Something I am very grateful for.


----------



## teemyob

*Motorhomes*

Hello Hebez,

I am in the "other" vote so......

We were driving down to Southern France in 2003 to stay at a luxurious sea view villa.

We stopped at a Motorway Aire and a huge Dethleffs motorhome pulled in. I walked over to have a nosey, like you do and I thought..........

(((((I like villas but they can be expensive and I do miss the atmosphere of some campsites. The friendliness of the people and the freedom. I then thought, I will buy one of those one day.)))))))

Not long after we stayed with my Brother for the weekend in his tourer and that was it, I was hooked and had to have that motorhome.

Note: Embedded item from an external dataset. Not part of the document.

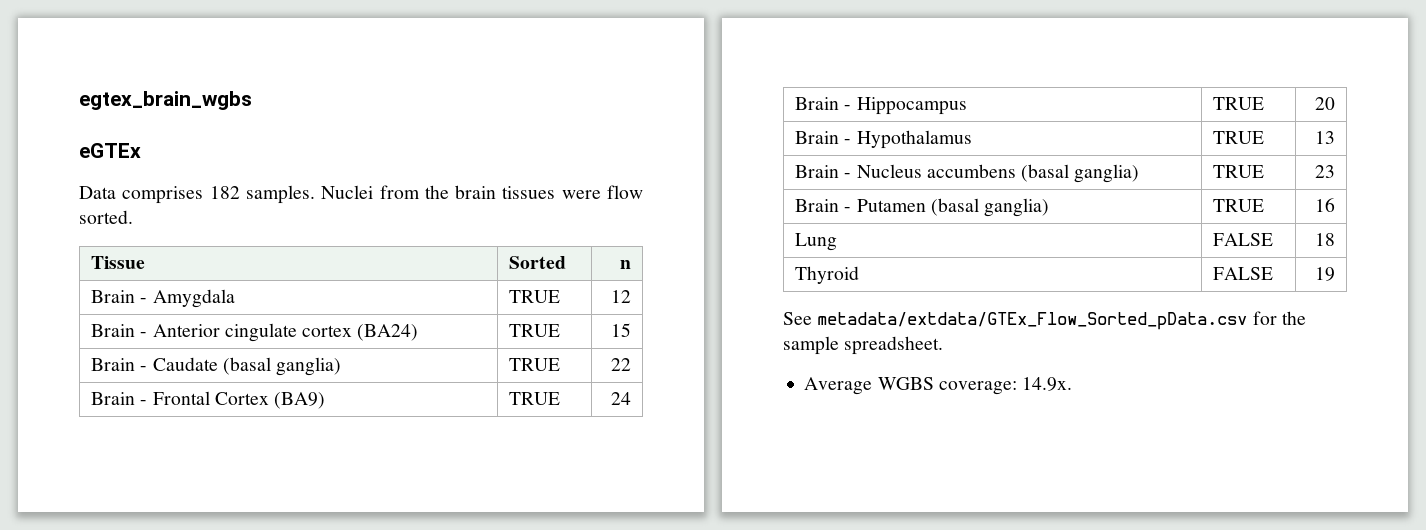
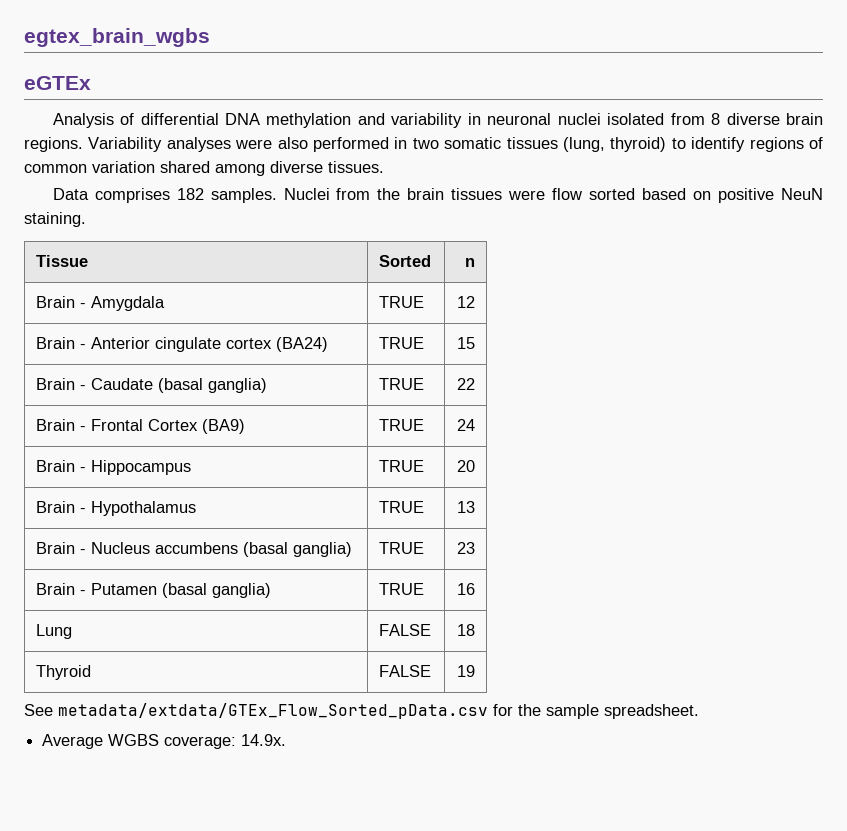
+ Analysis of differential DNA methylation and variability in neuronal nuclei isolated from 8 diverse brain regions. Variability analyses were also performed in two somatic tissues (lung, thyroid) to identify regions of common variation shared among diverse tissues.
- Nuclei from the brain tissues were flow sorted.
+ Nuclei from the brain tissues were flow sorted based on positive NeuN staining.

So after a lot of research and searching, we had one. Now on our second and love it.

TM


----------



## geraldandannie

I voted option 1, although option 2 applied as well (no, not the Guides, but the Boys' Brigade)

Gerald


----------



## dodger148

I voted "other", we were previously tuggers, and in teens, campers


----------



## LPDrifter

I voted "other" too. We camped with tents for years and years. When
I was in my mid 20's to umm ..early 40's 

We have four children and they still look back with great happiness at those holidays
during their growing up years - long sunny days in France mainly, BBQ food,
seeing the Alps, the Pyrenees. Paris, Bordeaux, The Dordogne valley, Biarritz,
La Rochelle, Sables d'Olonne and dozens more places. Awesome memories.

When we didn't holiday as a family as the children grew up myself and Mrs Drifter went back to packages.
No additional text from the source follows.